Review the apiserver metrics for rejection type, count, and the rejection code. You can get a snapshot of the metrics by using the following command.
```
kubectl get --raw /metrics | grep apiserver_admission_webhook_rejection_count
```
```
apiserver_admission_webhook_rejection_count{error_type="calling_webhook_error",name="check-ignore-label.gatekeeper.sh",operation="UPDATE",rejection_code="0",type="validating"} 16
```
A rejection_code value of 0 indicates an error occurred when calling the webhook. A non-zero rejection_code value indicates the webhook rejected the request.

There are 3 apiserver instances. The oc command gets metrics from one of them and reflects the activity there. Each apiserver returns different data. Instances that have not processed the failing requests might not return this metric.
Review the command output from the previous steps and look for webhook descriptions to identify the specific MutatingWebhookConfiguration or ValidatingWebhookConfiguration value. If the errors, logs, or metrics do not help, review the webhook descriptions that you retrieved earlier. Each webhook configuration has a set of rules that specify the kinds of resources and actions the webhook is called for. This information can be used to identify the webhook(s) that might be involved.
- If there is an error calling the webhook, review the documentation for that service for product-specific debugging steps.
- If the webhook is rejecting the requests, look at the policies and configuration options for the webhook. It might be possible to adjust them to allow the request. Or, the request might be violating the policies and the request or the application making the request need to be changed.
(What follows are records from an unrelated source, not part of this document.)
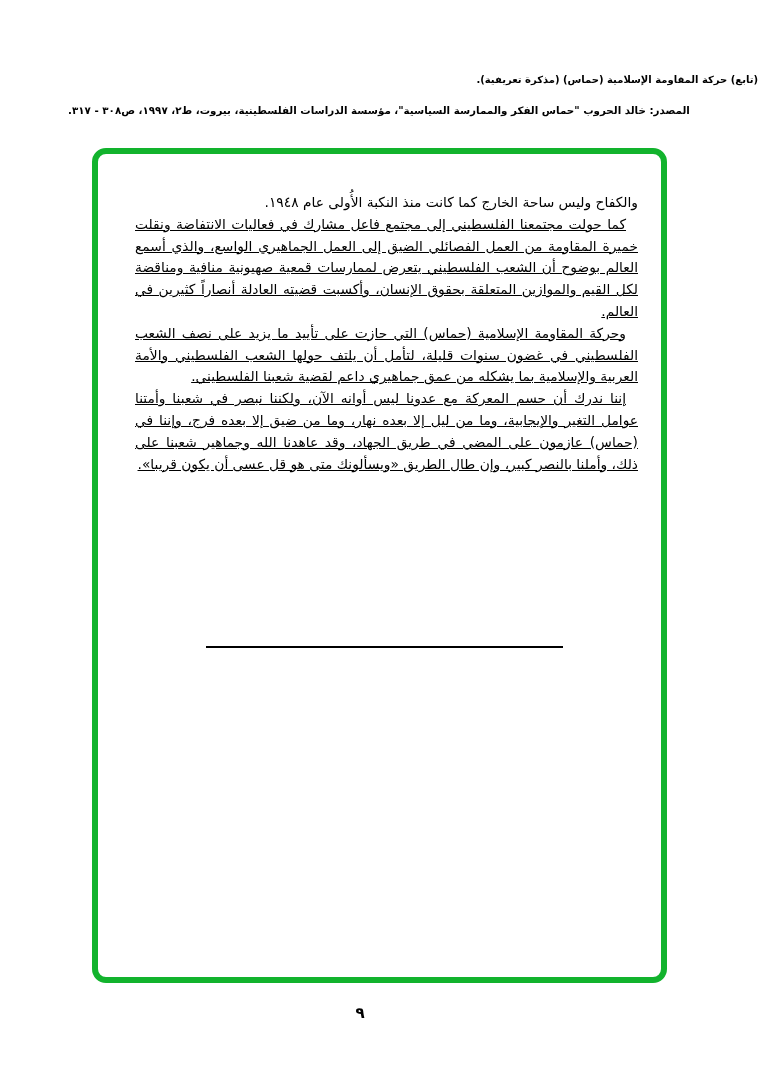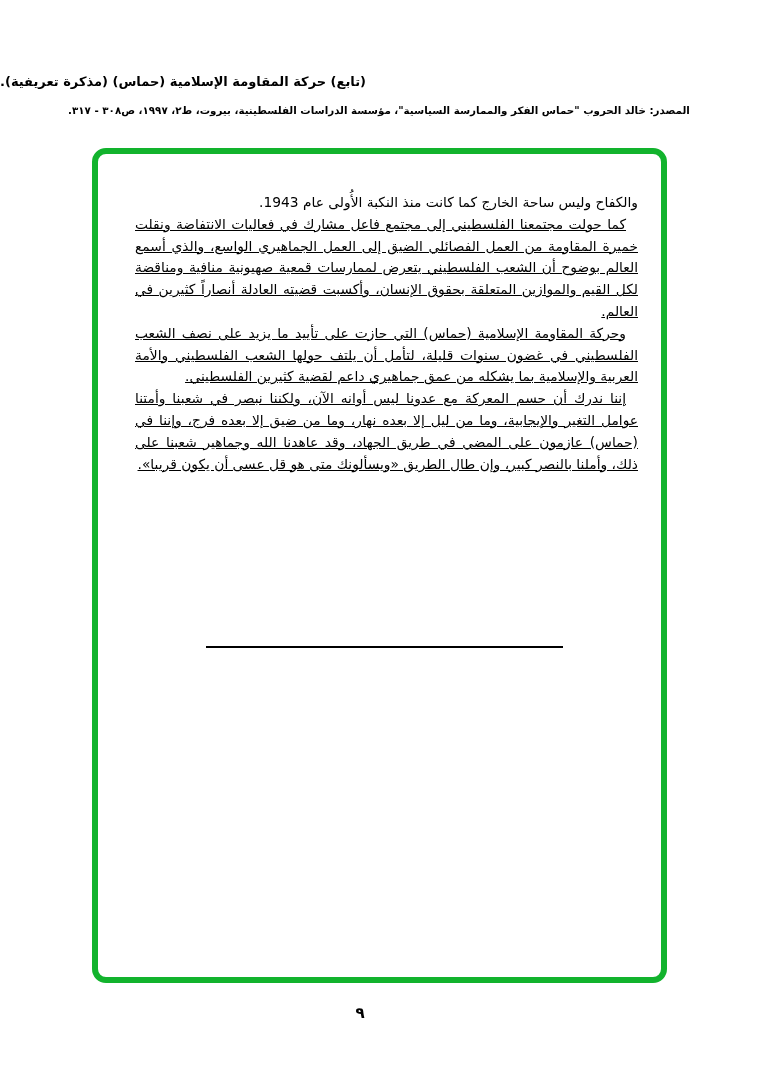"(تابع) حركة المقاومة الإسلامية (حماس)" .doc-title { font-size: 13px -> 10px; text-align: left -> right }
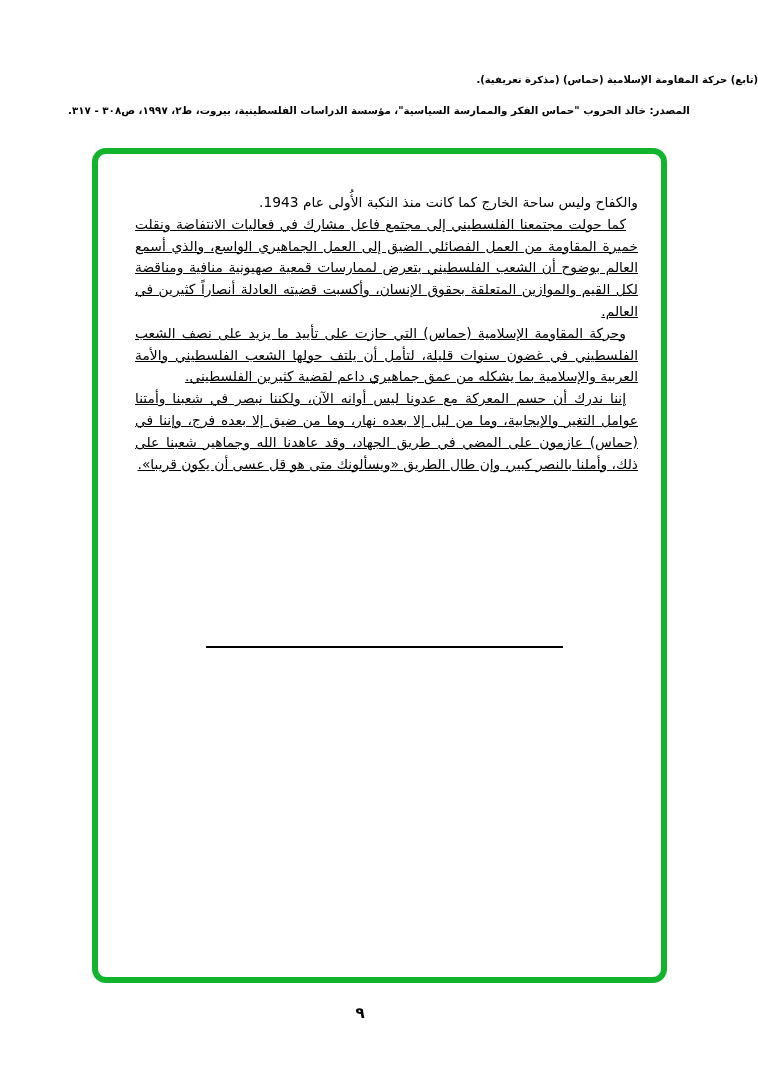"والكفاح وليس ساحة الخارج كما" p { text: 1943 -> ١٩٤٨ }
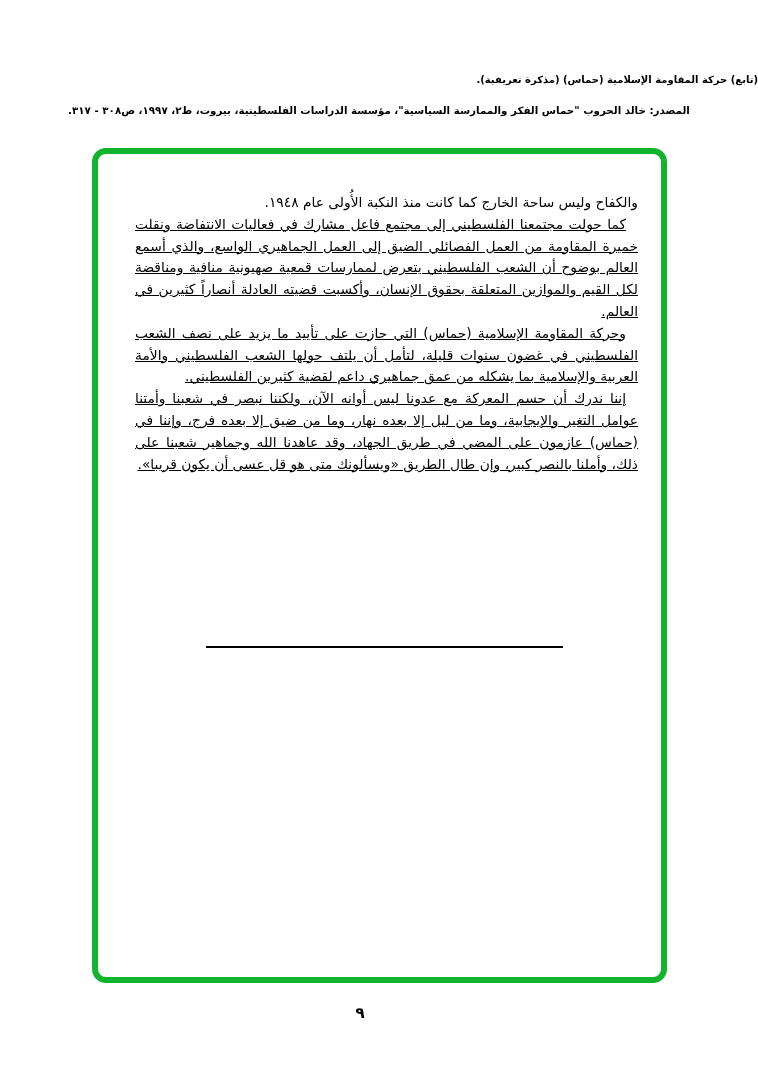"وحركة المقاومة الإسلامية (حماس) التي" p.indent { text: كثيرين -> شعبنا }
For more information, see What are the best practices for using webhooks.

Reviewing the service that the webhook is calling

Get the details of the service and its endpoints.
```
kubectl get svc NAME -n NAMESPACE
```
```
kubectl get ep NAME -n NAMESPACE
```
- If the webhook is calling a service that doesn't exist, the webhook might be leftover from an incomplete or improper removal of an application. In this case, look for service-specific documentation and follow the steps to uninstall the service.
- If you are unable to uninstall the service, delete the webhook configuration.
```
kubectl delete validatingwebhookconfiguration NAME
```
```
kubectl delete mutatingwebhookconfiguration NAME
```
If the service exists, but has no endpoints, check the health of the pods. First, get the pod labels from the service.
```
kubectl describe svc NAME -n NAMESPACE
```
Example output
```
Selector:          app=my-webhook
```
List the pods that are using the labels. For example, the label in the following command is app=mywebhook.
```
kubectl get pods -n NAMESPACE -l app=my-webhook
```
Review the command output. If the pods are not healthy check the pod events, logs, worker node health, and other components to troubleshoot. For more information, see Debugging app deployments.

Disabling or removing a webhook

Temporarily ignore connection and timeouts by setting the failure policy to Ignore. Edit the webhook by running the following commands.
```
kubectl edit validatingwebhookconfiguration NAME
```
```
kubectl edit mutatingwebhookconfiguration NAME
```
Search for failurePolicy and change the value to Ignore.
Save the configuration and exit the editor. If adjusting the failure policy doesn't resolve the issue, repeat the previous steps and change the value back to Fail.

Temporarily remove the webhook. Save the existing webhook configuration to a file before deleting it.

kubectl get validatingwebhookconfiguration NAME -o yaml > webhook-config.yaml

kubectl get mutatingwebhookconfiguration NAME -o yaml > webhook-config.yaml

Delete the webhook configuration.

kubectl delete validatingwebhookconfiguration NAME

kubectl delete mutatingwebhookconfiguration NAME

Wait a few minutes, then retry the kubectl commands that were failing to see if the problem is resolved.
Recreate the webhook.
```
kubectl apply -f webhook-config.yaml
```
If the issue persists, contact support. Open a support case. In the case details, be sure to include any relevant log files, error messages, or command outputs.